THE DATA:
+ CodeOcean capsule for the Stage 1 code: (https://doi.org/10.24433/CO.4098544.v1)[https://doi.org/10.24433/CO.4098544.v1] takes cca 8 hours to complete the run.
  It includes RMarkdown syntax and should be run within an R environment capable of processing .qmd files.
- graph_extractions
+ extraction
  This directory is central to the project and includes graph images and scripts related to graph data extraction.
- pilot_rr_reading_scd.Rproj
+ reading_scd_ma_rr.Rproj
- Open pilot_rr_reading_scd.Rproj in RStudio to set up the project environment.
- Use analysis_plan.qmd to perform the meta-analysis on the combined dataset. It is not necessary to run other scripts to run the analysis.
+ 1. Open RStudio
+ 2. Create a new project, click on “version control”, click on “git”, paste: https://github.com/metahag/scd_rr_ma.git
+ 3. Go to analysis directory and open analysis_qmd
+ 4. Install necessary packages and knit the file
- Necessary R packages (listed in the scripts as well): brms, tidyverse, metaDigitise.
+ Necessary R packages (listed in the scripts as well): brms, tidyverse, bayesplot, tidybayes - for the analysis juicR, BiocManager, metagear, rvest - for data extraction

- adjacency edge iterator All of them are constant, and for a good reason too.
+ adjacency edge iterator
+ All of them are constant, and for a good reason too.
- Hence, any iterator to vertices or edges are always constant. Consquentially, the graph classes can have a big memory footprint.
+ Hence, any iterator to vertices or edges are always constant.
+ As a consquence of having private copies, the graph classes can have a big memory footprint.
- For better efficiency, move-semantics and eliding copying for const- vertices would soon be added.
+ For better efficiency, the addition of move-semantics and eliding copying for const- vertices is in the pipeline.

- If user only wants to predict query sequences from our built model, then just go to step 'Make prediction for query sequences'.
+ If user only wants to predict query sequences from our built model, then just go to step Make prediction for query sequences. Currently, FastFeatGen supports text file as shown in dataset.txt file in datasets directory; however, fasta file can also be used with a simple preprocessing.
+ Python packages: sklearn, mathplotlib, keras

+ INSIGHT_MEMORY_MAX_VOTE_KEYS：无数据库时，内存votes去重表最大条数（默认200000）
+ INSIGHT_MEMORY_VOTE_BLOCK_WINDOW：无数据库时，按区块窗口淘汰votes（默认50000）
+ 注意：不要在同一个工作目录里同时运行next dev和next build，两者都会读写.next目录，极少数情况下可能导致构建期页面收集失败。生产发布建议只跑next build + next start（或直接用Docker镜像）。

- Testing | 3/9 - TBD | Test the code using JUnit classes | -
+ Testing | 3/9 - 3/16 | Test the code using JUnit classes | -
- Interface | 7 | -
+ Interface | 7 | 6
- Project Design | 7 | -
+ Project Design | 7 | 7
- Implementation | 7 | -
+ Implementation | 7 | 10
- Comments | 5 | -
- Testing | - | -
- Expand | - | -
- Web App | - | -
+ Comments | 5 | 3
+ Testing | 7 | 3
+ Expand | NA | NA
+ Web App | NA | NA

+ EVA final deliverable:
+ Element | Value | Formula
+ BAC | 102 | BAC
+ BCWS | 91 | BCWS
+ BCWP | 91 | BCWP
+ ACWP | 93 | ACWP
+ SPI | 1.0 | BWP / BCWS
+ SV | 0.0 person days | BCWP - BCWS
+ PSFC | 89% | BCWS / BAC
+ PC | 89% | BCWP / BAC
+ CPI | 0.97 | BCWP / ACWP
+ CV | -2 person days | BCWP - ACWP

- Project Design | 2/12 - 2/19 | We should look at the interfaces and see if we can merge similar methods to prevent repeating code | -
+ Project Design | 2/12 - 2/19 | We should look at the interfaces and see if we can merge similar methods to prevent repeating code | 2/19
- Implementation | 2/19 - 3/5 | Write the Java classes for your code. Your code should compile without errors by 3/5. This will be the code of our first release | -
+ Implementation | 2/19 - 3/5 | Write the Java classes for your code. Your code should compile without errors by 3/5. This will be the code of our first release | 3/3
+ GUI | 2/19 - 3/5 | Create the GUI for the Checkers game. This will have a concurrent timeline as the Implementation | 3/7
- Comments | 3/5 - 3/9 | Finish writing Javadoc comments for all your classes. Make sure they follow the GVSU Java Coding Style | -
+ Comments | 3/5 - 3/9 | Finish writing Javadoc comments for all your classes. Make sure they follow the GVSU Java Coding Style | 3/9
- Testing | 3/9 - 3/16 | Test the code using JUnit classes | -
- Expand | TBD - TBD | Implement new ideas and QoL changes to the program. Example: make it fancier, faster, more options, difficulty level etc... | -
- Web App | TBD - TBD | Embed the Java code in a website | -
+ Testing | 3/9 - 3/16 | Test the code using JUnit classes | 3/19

WHAT IS REQUIRED:
If a line in the material holds "sure", copy it.

PROBLEM SOLUTION:
- Comments | 3/5 - 3/9 | Finish writing Javadoc comments for all your classes. Make sure they follow the GVSU Java Coding Style | -
+ Comments | 3/5 - 3/9 | Finish writing Javadoc comments for all your classes. Make sure they follow the GVSU Java Coding Style | 3/9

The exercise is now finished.